▶ _Provided information_
- - - - -

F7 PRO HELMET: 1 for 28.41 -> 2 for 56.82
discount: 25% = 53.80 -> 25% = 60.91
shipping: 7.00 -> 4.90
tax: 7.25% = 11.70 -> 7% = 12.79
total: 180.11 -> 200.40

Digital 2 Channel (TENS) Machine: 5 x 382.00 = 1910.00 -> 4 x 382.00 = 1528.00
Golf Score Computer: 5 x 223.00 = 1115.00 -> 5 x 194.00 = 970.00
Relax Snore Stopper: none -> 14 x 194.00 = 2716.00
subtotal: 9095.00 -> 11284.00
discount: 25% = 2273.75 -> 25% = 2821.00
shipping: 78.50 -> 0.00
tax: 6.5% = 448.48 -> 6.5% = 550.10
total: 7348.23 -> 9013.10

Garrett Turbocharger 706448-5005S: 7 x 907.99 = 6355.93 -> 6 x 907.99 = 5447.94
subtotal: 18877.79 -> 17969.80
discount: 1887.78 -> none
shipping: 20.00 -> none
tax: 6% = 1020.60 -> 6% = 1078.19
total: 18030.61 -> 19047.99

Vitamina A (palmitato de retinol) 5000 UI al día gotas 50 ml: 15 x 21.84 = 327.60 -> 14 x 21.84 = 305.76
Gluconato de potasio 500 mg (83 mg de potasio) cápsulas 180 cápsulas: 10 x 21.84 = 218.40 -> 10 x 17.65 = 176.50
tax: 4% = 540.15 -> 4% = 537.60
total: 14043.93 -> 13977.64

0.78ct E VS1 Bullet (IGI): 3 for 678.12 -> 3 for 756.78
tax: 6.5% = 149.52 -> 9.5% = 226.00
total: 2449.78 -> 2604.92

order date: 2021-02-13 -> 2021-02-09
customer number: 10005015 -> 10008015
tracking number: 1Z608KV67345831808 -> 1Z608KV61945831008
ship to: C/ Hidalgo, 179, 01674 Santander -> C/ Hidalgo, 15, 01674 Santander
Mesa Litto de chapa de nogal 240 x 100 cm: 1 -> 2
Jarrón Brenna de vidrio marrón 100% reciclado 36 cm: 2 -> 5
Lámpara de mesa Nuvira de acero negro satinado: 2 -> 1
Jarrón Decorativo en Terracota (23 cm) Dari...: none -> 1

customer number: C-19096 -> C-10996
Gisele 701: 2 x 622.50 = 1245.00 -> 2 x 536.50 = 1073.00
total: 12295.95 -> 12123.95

- - - - -

▶ _Problem to solve_
Across the whole listing above, report each line that includes "customer".

▶ _Output of the task_
customer number: 10005015 -> 10008015
customer number: C-19096 -> C-10996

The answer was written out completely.